I treat and talk daily about the integration and connectivity of our bodies. Knowing that, I strangely, albeit hesitantly, welcomed another opportunity to experience it in myself. Each time I experience an injury, stress or tension in my body, I learn.
The connective tissues of the abdomen, pelvis, hips and spine form a continuous network that transmits forces, provides stability and coordinates our movements. They help us feel a sense of wholeness and wellbeing that allows us to move with coordination and grace. I was feeling very little of this as I dealt with the hernia and subsequently recovered from the surgery. The surgery was successful, and although I resumed work immediately, my back was very irritated — not because it was injured. I didn't rupture another disc or sprain my back — it was just that the relationship between the fascial tissues had been changed.
I was humbled yet again.
I understand physiology, I understand healing, I understand timelines and I understand acceptance, but sometimes understanding is not quite enough.
I started to wonder if this was just what sixty felt like. I started to wonder if all the stress and time on my spine was finally catching up to me. Getting out of bed with a stiff and sore back, struggling to put on my underwear, sharp twinges as I leaned over my patients, hesitating to bend down to pick up frequently dropped objects. This was not grace.
I had to remind myself over and over again that this was an opportunity.
When we are younger, we often experience our bodies through performance: How fast can I run? How much can I lift? How quickly can I recover? Performance still matters to me, but turning 60 and recovering from this hernia have brought me back to a core philosophy I have been cultivating in recent years.
It can be summarized in a simple mantra:
Pay attention. Do one thing at a time, don't rush and leave no trace — except kindness.
It sounds straightforward in practice, but I have found it remarkably difficult.
This is now my practice.
I find myself rushing through life, through workouts, through conversations, through transitions, through ordinary movements that will never come again. Our world seems to reward speed, productivity and efficiency. Yet healing and recognizing that I am entering the last third of my life is forcing me to slow down.

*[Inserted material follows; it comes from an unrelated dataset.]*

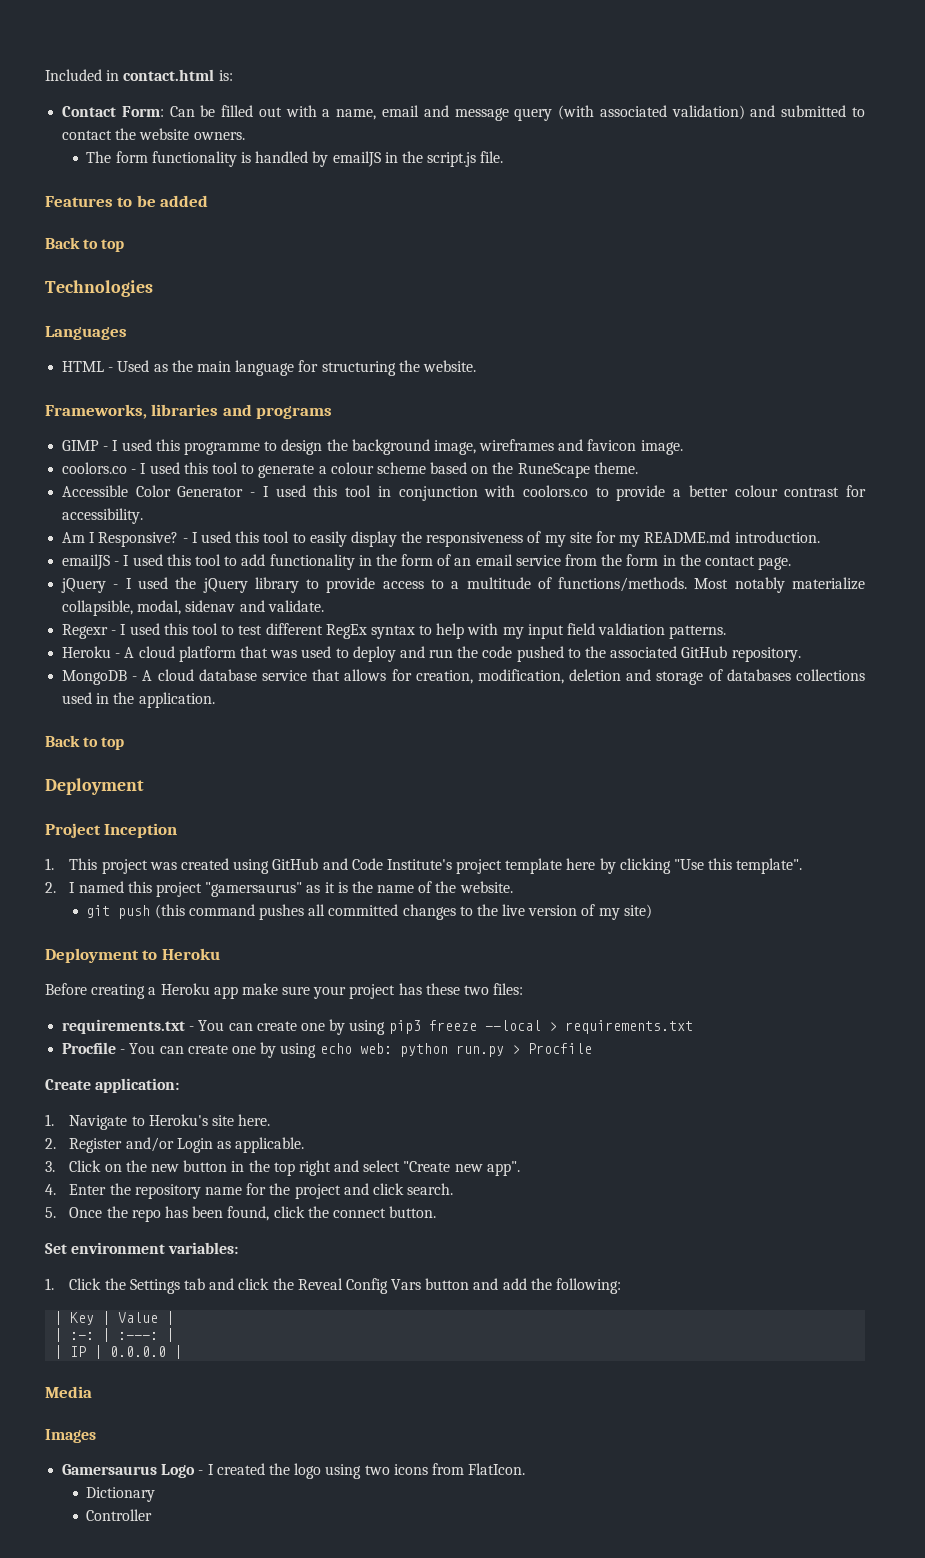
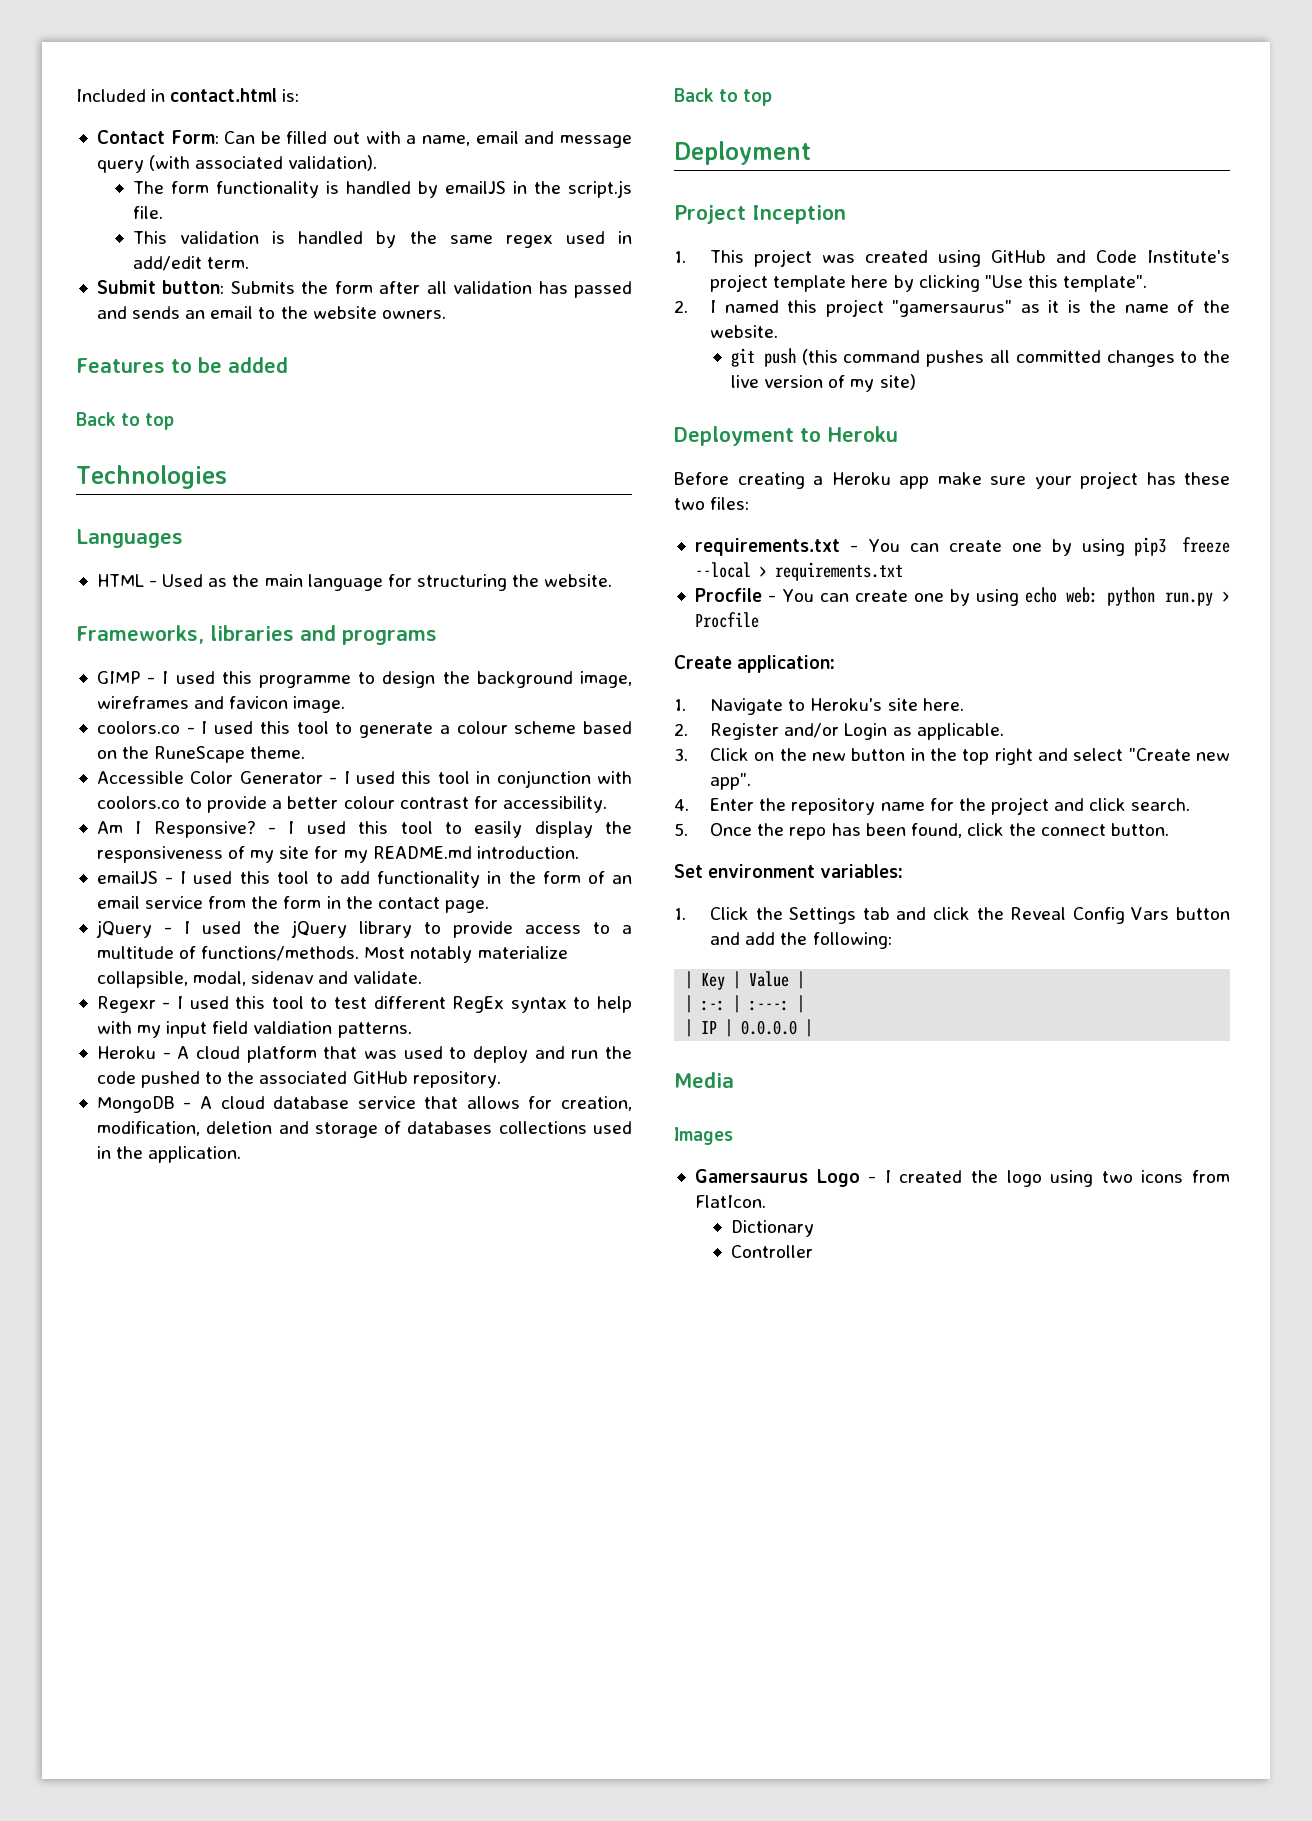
[671,105,865,120] [62,128,245,140] validation) and submitted to contact the website owners. -> [288,155,378,171] validation).
(504, 157) none -> [133,231,633,248] [133,256,250,271] [96,280,633,298] [96,306,446,319] // This validation is handled by the same regex used in add/edit term. // Submit button: Submits the form after all validation has passed and sends an email to the website owners.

One of the unexpected lessons of this recovery is how often I notice I have been rushing through life. My body (our bodies) remains wonderfully indifferent to our demands.
Collagen forms at its own pace. Fascia remodels and adapts at its own pace; strength and coordination return at their own pace. Knowing this, I am reminded that the only thing I can control is my attention.
So again, my practice is to:
- Pay attention: to my movements, to my breath, to my words, to my actions, to the world.
- Do one thing at a time: this is easier said than done.
- Don't rush; I fail repeatedly, but through practice I notice that I am no less efficient — in fact, maybe more, paradoxically.
- Leave no trace — except kindness.
None of this is dramatic — in fact, it is mostly invisible — but it is my practice.
Turning 60 has not made me feel old (my daughter Callie reassured me of that yesterday on Father's Day), but it has made me recognize that time is finite. That our bodies change. That recovery takes longer. That resilience becomes precious.
As I continue to recover from surgery and rebuild my back, I am aware that this is not a story of decline but a story of adaptation, resilience, gratitude, wisdom and attention.
If there is a lesson I hope to take forward and share with you, it is that we cannot stop time, or even slow time; we cannot prevent injury and we cannot guarantee perfect health. But we can learn to inhabit our bodies and our lives more fully. We can pay attention. We can stop rushing. And in doing so, we may discover we can live more deeply.
For now, that is enough, and that is my practice. I invite you to join me.